Sometimes, it is helpful to see how the data points distribute, and see how they distribute around a central point, such as the mean. For this, we can plot the data in a histogram. An easy way to do this in R is with a histogram and hist() function.
hist(finches2$Beak.Depth..mm.)
We can also add a line to indicate where a value, such as the mean, is located. For this, we use the abline() function
hist(finches2$Beak.Depth..mm.)
abline(v=mean(finches2$Beak.Depth..mm.), col="red", lwd = 3)
Challenge 2
1. Make histograms of the your answer in 2 above (biggest range), for the surviving and non-surviving finches (2 graphs). Add the line for mean in RED and add the lines for standard deviation in blue.

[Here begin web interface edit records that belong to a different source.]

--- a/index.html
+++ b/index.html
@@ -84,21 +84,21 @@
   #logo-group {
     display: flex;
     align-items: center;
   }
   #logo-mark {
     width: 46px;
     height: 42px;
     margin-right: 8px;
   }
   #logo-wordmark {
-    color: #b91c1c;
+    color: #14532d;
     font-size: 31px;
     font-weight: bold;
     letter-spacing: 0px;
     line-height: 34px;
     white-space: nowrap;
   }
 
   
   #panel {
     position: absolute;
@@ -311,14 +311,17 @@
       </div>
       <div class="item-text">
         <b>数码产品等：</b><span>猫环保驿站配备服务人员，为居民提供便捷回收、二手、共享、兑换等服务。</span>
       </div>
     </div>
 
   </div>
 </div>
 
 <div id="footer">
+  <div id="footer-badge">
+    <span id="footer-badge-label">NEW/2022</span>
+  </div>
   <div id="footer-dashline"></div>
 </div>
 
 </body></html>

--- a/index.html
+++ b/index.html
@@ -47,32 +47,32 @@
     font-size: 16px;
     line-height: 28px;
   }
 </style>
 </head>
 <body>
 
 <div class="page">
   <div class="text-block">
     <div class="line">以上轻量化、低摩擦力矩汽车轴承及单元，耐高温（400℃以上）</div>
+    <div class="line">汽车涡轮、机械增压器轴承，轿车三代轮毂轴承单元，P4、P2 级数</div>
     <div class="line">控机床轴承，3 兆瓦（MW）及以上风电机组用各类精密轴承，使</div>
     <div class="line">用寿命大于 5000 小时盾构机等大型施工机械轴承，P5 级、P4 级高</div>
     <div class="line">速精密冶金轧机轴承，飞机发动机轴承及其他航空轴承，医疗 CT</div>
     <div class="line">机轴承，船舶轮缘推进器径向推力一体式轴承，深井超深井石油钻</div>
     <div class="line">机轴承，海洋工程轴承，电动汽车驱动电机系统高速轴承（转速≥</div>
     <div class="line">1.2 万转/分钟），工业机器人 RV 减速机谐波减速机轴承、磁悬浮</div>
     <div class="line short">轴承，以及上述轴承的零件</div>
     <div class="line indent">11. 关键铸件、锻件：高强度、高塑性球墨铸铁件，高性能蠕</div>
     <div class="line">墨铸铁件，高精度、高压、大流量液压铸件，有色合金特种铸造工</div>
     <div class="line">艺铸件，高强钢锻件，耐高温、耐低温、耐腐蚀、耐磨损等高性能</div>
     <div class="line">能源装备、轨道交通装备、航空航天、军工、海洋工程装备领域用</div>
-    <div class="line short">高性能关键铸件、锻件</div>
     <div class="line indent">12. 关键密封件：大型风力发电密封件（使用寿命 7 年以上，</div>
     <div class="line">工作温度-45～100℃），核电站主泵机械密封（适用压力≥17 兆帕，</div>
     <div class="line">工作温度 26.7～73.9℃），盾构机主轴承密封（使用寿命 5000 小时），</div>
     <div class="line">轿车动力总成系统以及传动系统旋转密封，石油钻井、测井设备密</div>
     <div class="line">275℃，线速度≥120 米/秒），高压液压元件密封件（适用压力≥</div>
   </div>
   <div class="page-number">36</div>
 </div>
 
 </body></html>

2. Try changing the color of the bars to random colors.For more information on colors, see this page (https://www.r-bloggers.com/color-palettes-in-r/).
3. Make observations about the differences you observe.
**Note, i didn’t not include the results of depth_z, but you should get a 100 point vector of z scores. Now, we want to create a table that has our z scores with the bird identities, including the Band and the Survivor status. So, we have to make a table using the data.frame() function we learned last week.
depth_tab <- data.frame(finches2$Band, finches2$Survivor, depth_z)
Use the View() function to look at the table you created. Using this table, and the sorting functionality, we can sort through which have the highest and lowest z scores. Notice that many of the non-surviving finches have low z scores (less than the mean) whereas many of the surviving birds have higher z scores.
Challenge 3
1. Make a table of z scores, similar to the one above, but include all the independent variable Band and Survival, and all the dependent variables. You can include only z scores and put them all in one table (8 total columns).
2. Make observations about the differences you observe from the data, such as which variables have more birds that are far from the mean, are those + far from the mean more likely to be survivors or non survivors??
3. What kind of information do you think you learn when reading across a row, regarding an individual bird?
Challenge 4
Let’s take a more practical use (for you) - test scores. Let’s say Sam took the MCAT (freaked out emoji) and got a 505. Is that good, bad? Use the new dataset provided, called MCAT.csv. It should be in your working directory already. Using that, answer the following:
1. What is the mean and median GPA of applicants to the schools provided. Does this data look normal?
2. What is the mean and median MCAT score of applicants to the schools provided. Does this data look normal?
3. What is Sam’s z score for the MCAT compared to all schools (schools’ averages)? If you use a z-table (http://www.z-table.com/), you would be able to see what percentage of test-takers Sam scored above or below.
4. Given what you know about standard deviation, discuss the implications of the score and where Sam score likely falls within the population of test takers.